Juan Jesus si è raccontato in una breve intervista pubblicata sui canali social del Napoli, parlando tra le altre cose anche della vittoria dello scudetto e della vittoria che gli ha fatto capire che sarebbero diventati campioni d’Italia.
Quando avete capito che potevate vincere lo scudetto?
«La partita che ci ha dato ancora più certezze è stata contro la Juventus, quando ha segnato Raspadori. Eravamo molto vicini al traguardo, il secondo posto era lontanissimo ma lì abbiamo avuto la fiducia che nessuno poteva toglierci quel sogno, quella cosa stava per accadere».

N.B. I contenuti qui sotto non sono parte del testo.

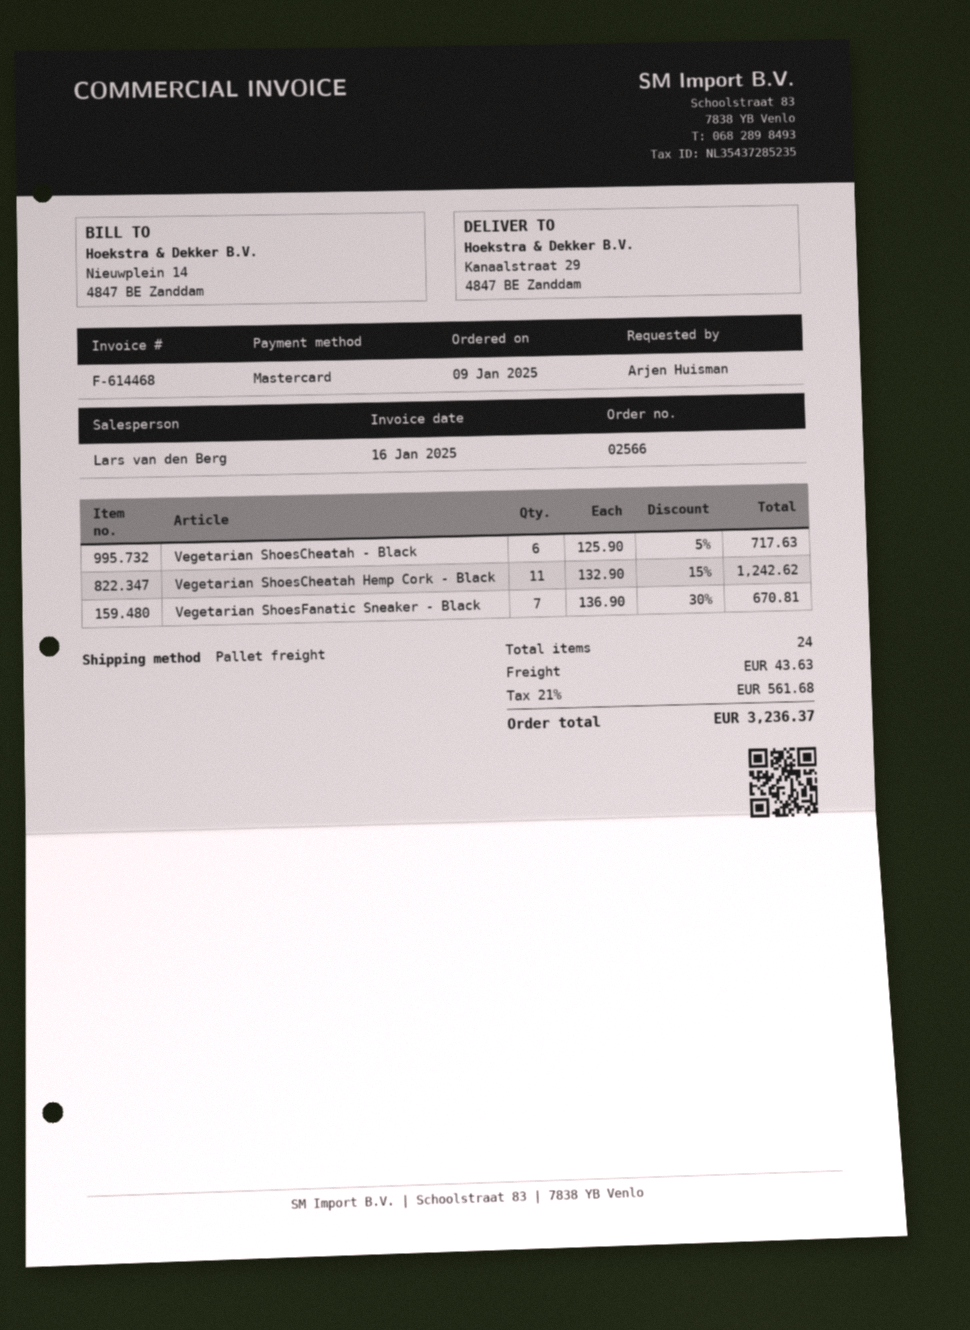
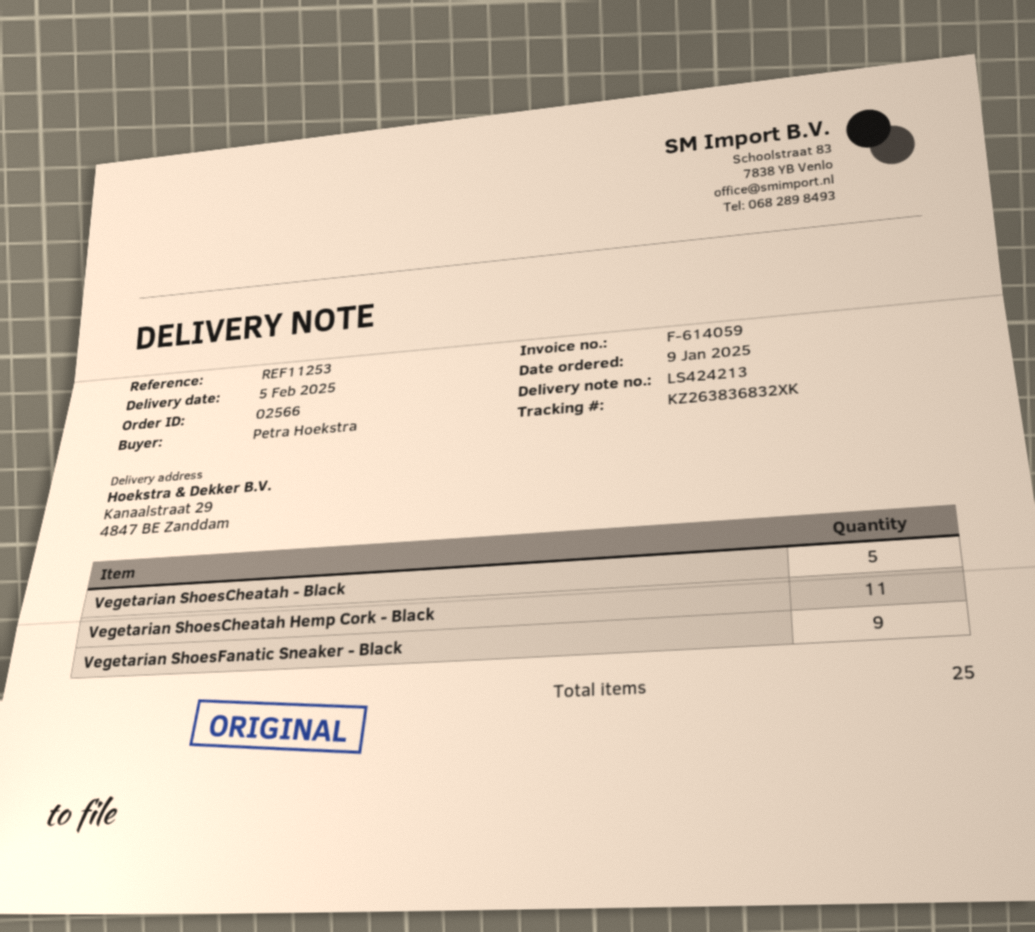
invoice number: F-614468 -> F-614059
ordered by: Arjen Huisman -> Petra Hoekstra
Vegetarian ShoesCheatah - Black: 6 -> 5
Vegetarian ShoesFanatic Sneaker - Black: 7 -> 9
total quantity: 24 -> 25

Juan Jesus, il resto dell’intervista
Descriviti con tre parole
«Divertente, giocoso e quando si deve fare il serio, faccio il serio, quando devo lavorare».
Le tue emozioni la prima volta allo stadio Maradona:
«È stato bellissimo. Nello stadio ci avevo già giocato tante volte da avversario, ma quando giochi con la maglia del Napoli si sente quanto è bello, con la carica dei tifosi… una sensazione bellissima».
Rito scaramantico
«Credo in quello che faccio in allenamento e poi nella partita cerco di mettere in campo tutto quello che abbiamo fatto in settimana. La scaramanzia nel calcio per me è all’ultimo posto, io credo nelle qualità, nella squadra. Se serve la scaramanzia per vincere, allora non ci sarebbe neanche bisogno di fare gli allenamenti».

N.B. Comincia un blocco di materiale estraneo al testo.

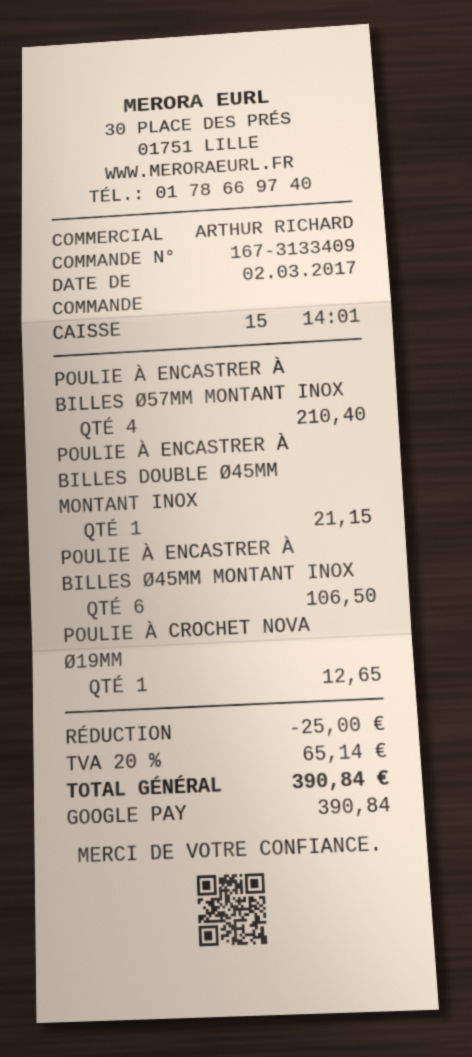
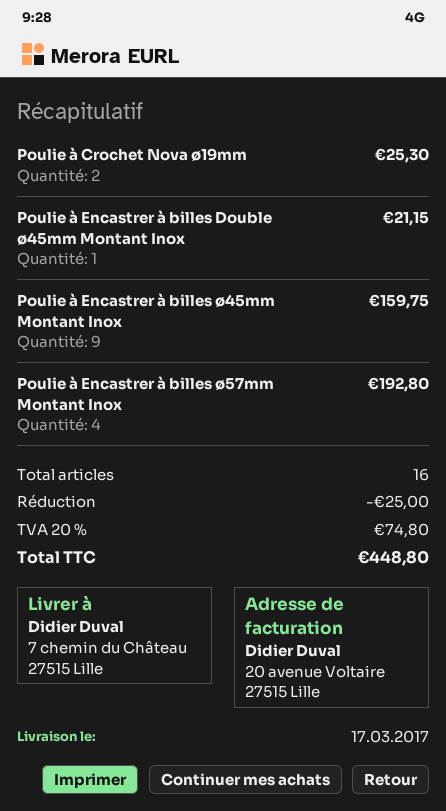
POULIE À ENCASTRER À BILLES Ø57MM MONTANT INOX: 4 for 210.40 -> 4 for 192.80
POULIE À ENCASTRER À BILLES Ø45MM MONTANT INOX: 6 for 106.50 -> 9 for 159.75
POULIE À CROCHET NOVA Ø19MM: 1 for 12.65 -> 2 for 25.30
tax: 20% = 65.14 -> 20% = 74.80
total: 390.84 -> 448.80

Un momento che ha avuto un forte impatto nella tua carriera da calciatore:
«Non avevo mai ambito ad arrivare in Italia. Ho sempre pensato che avrei avuto una carriera media. Quando sono arrivato a 18 anni in prima squadra all’Inter di Porto Alegre, avevo già vinto la Libertadores, così mi sono detto di voler ambire a qualcosa in più. Ho fatto 5 anni bellissimi all’Inter, 5 anni bellissimi alla Roma, adesso sono qua a Napoli da tre anni, ho vinto lo scudetto dopo 33 anni, penso di aver fatto una bellissima carriera».

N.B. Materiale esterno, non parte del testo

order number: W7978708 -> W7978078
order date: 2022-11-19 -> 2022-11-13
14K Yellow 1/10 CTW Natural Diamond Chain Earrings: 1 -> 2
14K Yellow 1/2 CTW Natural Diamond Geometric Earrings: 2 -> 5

Paragonati con un calciatore del passato: chi ti somiglia?
«Io all’inizio ero molto simile a Lucio, per me era un punto di riferimento. In Nazionale da giovane ci paragonavano, forse perché ero un po’ più alto, forte fisicamente, rubavo palla, dribblavo tutti. Poi abbiamo giocato insieme all’Inter, per me è stato un onore. Oggi somiglio più a Juan che giocava nella Roma, che è più cauto, più tattico, più tecnico. Dopo 10 anni di carriera si cresce, si impara, mi tengo loro due come punti di riferimento anche se loro hanno vinto tutto».
Il tuo idolo brasiliano:
«L’ho nominato prima: Lucio. Negli anni in cui andava fortissimo al Bayern Monaco, per me era una leggenda. Ho avuto il piacere di giocare e allenarmi con lui, ho coronato il mio sogno. L’ho seguito per tanti anni. Per la carriera che ha fatto, i trofei che ha vinto, il triplete con l’Inter: per me è un idolo».